With that in mind, I should lay my cards on the table and level with the American people: despite this being an election year I cannot fabricate reports of great victories in distant lands for your polling booth edification. The falls of Baghdad, Mosul, Fallujah, Basra, indeed-even Kabul are battles, not wars, won. The truly self-critical might even go so far as to downgrade them to skirmishes. To use a Civil War analogy, we are the 20th Maine and we currently hold Little Round Top. We have successfully repelled the Confederates and control the high ground. As yet, we do not have mastery of the full Gettysburg battlefield and are far from winning a tide-turning victory. We are as yet many years from Appotamox Courthouse. What we have by capturing the cities, if you will, is the high ground. We should now range our artillery along the metaphorical ridgelines and use it to smash the enemy without remorse or second thought.
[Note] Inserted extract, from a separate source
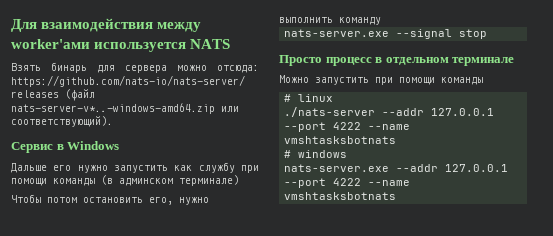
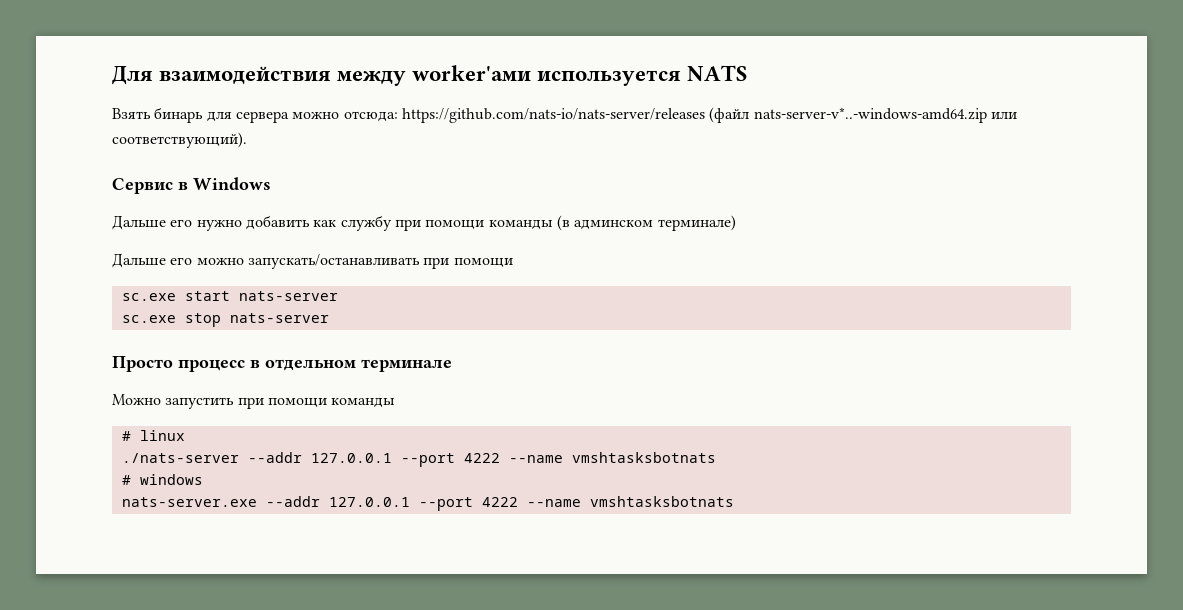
[114,165,168,173] запустить -> [245,215,310,230] добавить
[11,194,209,205] [279,17,381,25] [284,29,453,39] Чтобы потом остановить его, нужно выполнить команду // nats-server.exe --signal -> [112,253,513,269] [121,291,338,301] [121,315,176,323] Дальше его можно запускать/останавливать при помощи // sc.exe start nats-server // sc.exe
(488, 34) none -> [229,313,329,323] nats-server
Let there be no mistake- this is not an attempt to bring democracy to the Middle East, or to end dictatorship, or to remove WMD from the world’s flashpoints. If these were our motivations for war, we would not be allied with Saudi Arabia, Pakistan, or Israel. My administration determined that Iraq was the easiest coconut in the shy to knock over and would become a magnet to Al Qadea terrorists, or more properly, Islamist insurgents. Time will tell if we have been successful in this.

As my tenure in office progresses, I promise to fully examine the unintended effects of our foreign and commerce policies in the Middle East and broader Islamic world. It is for these after all, not our ‘freedoms’, that bin Laden and his ilk are evermore successful in recruiting countless thousands to die in his cause. Put aside our rash and frankly panicked talk of color-coded threat warnings, duct tape, and reforming our public relations outreach. As the rusted wheels of our war fighting capability have clanked into action in our impatience we have sometimes over-reacted, followed the wrong path, and stuck to old paradigms. What is worse is that we have continued to be mislead into thinking that the raising of flags over abandoned embassies or the toppling of statues constitutes victory. My friends, even installing democratically minded regimes is not victory if they control no more than the parliament building and presidential palace. Wars are about killing our opponents and controlling real estate and we currently do not do enough of either to declare victory.

I would like to conclude with two quotes from hero Winston Churchill; ‘I have nothing to offer but blood, sweat, tears, and toil’ and ‘this is not the end, this is not even the beginning of the end, its is the end of the beginning."